Edit difference data
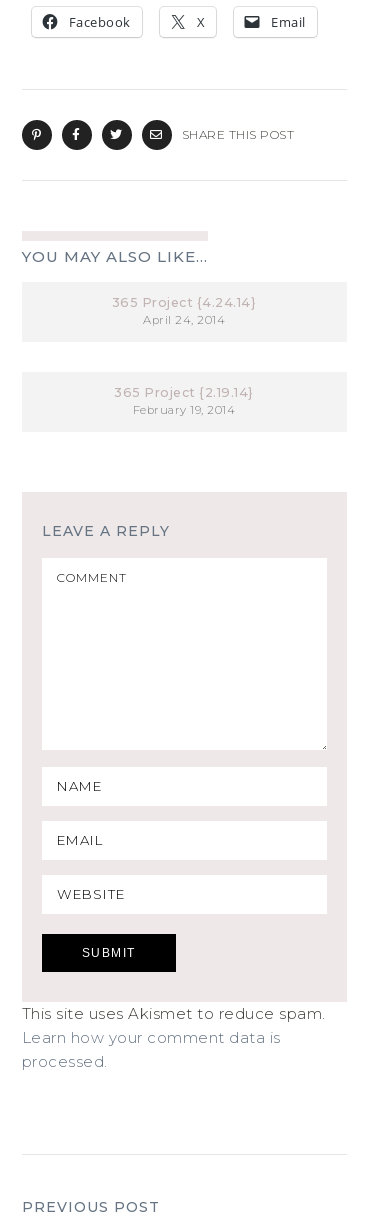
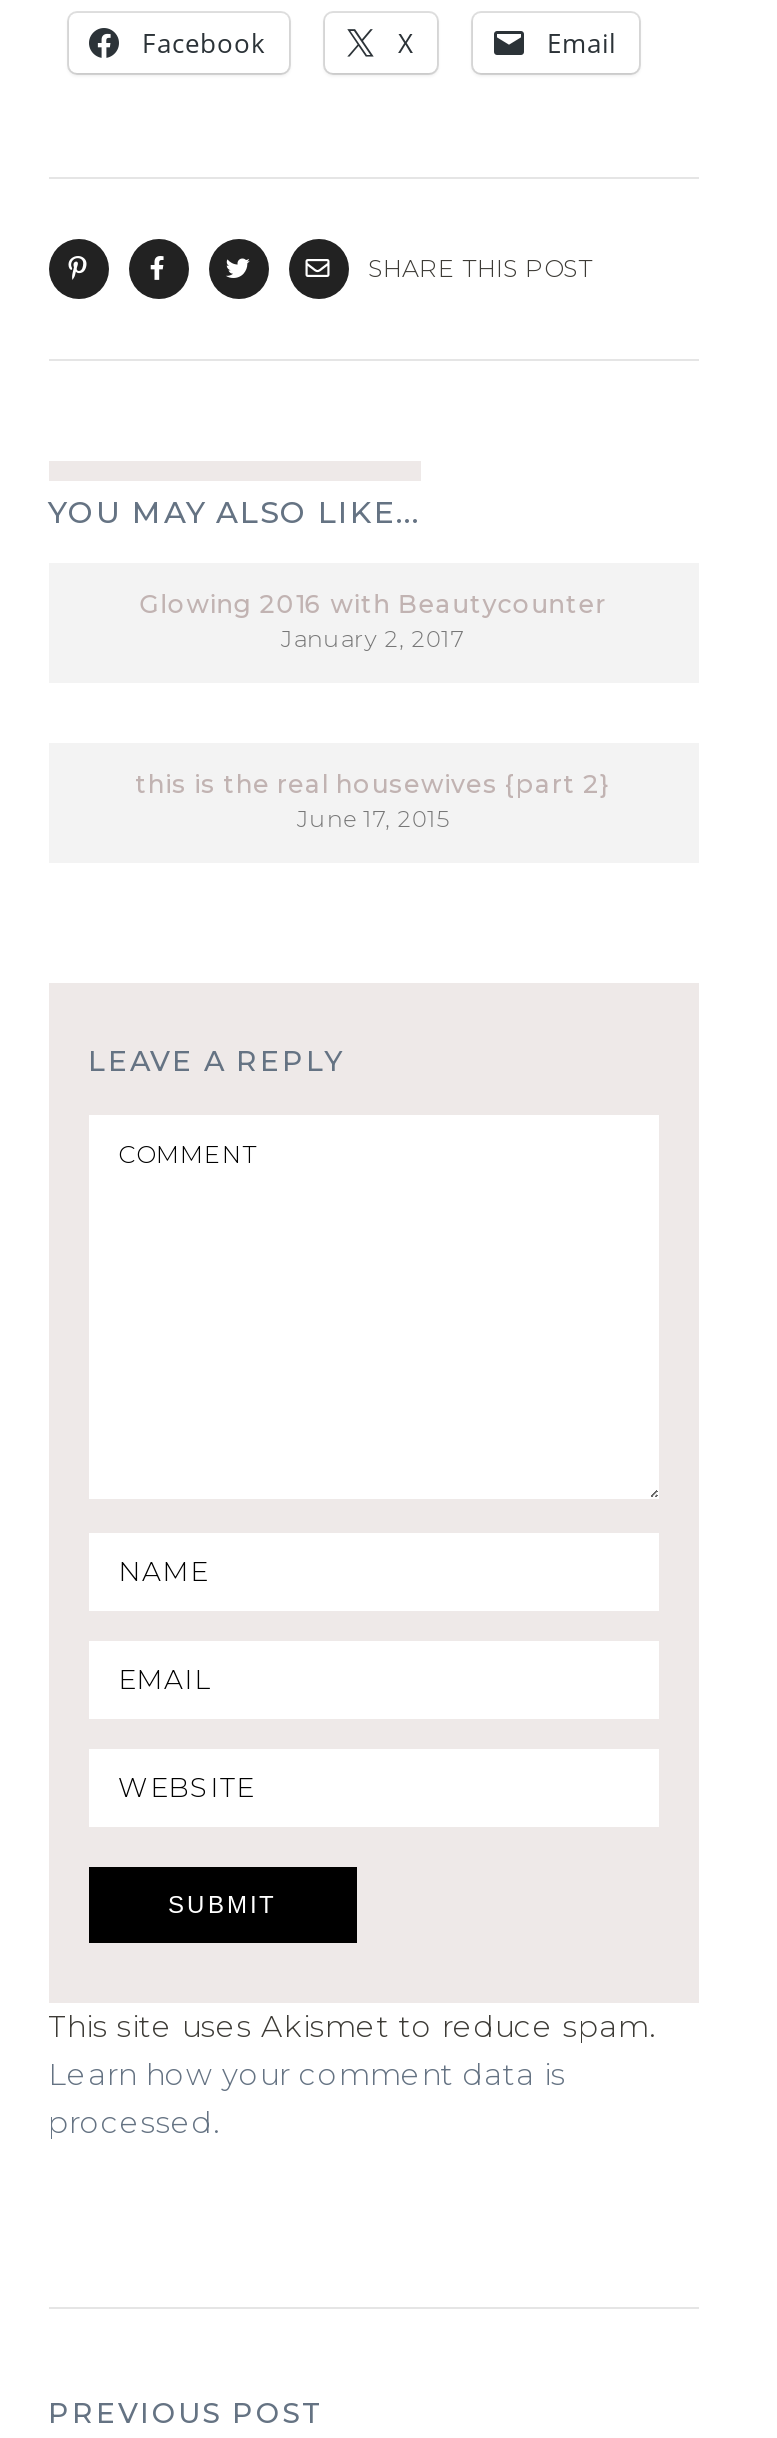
- 365 Project {4.24.14}
- April 24, 2014
+ Glowing 2016 with Beautycounter
+ January 2, 2017

- 365 Project {2.19.14}
- February 19, 2014
+ this is the real housewives {part 2}
+ June 17, 2015
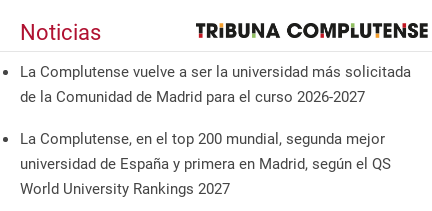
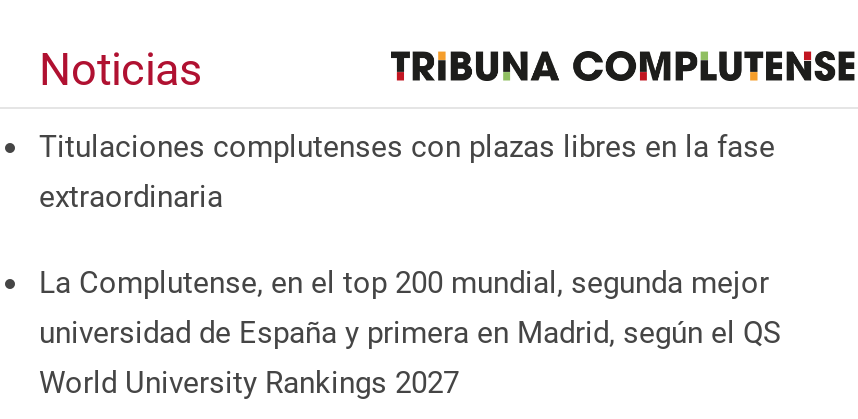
- La Complutense vuelve a ser la universidad más solicitada
- de la Comunidad de Madrid para el curso 2026-2027
+ Titulaciones complutenses con plazas libres en la fase
+ extraordinaria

= INSTRUCTIONS TO FOLLOW =
Collect the lines of the data that carry the word "Project".

= RESULT OF THE EXERCISE =
- 365 Project {4.24.14}
- 365 Project {2.19.14}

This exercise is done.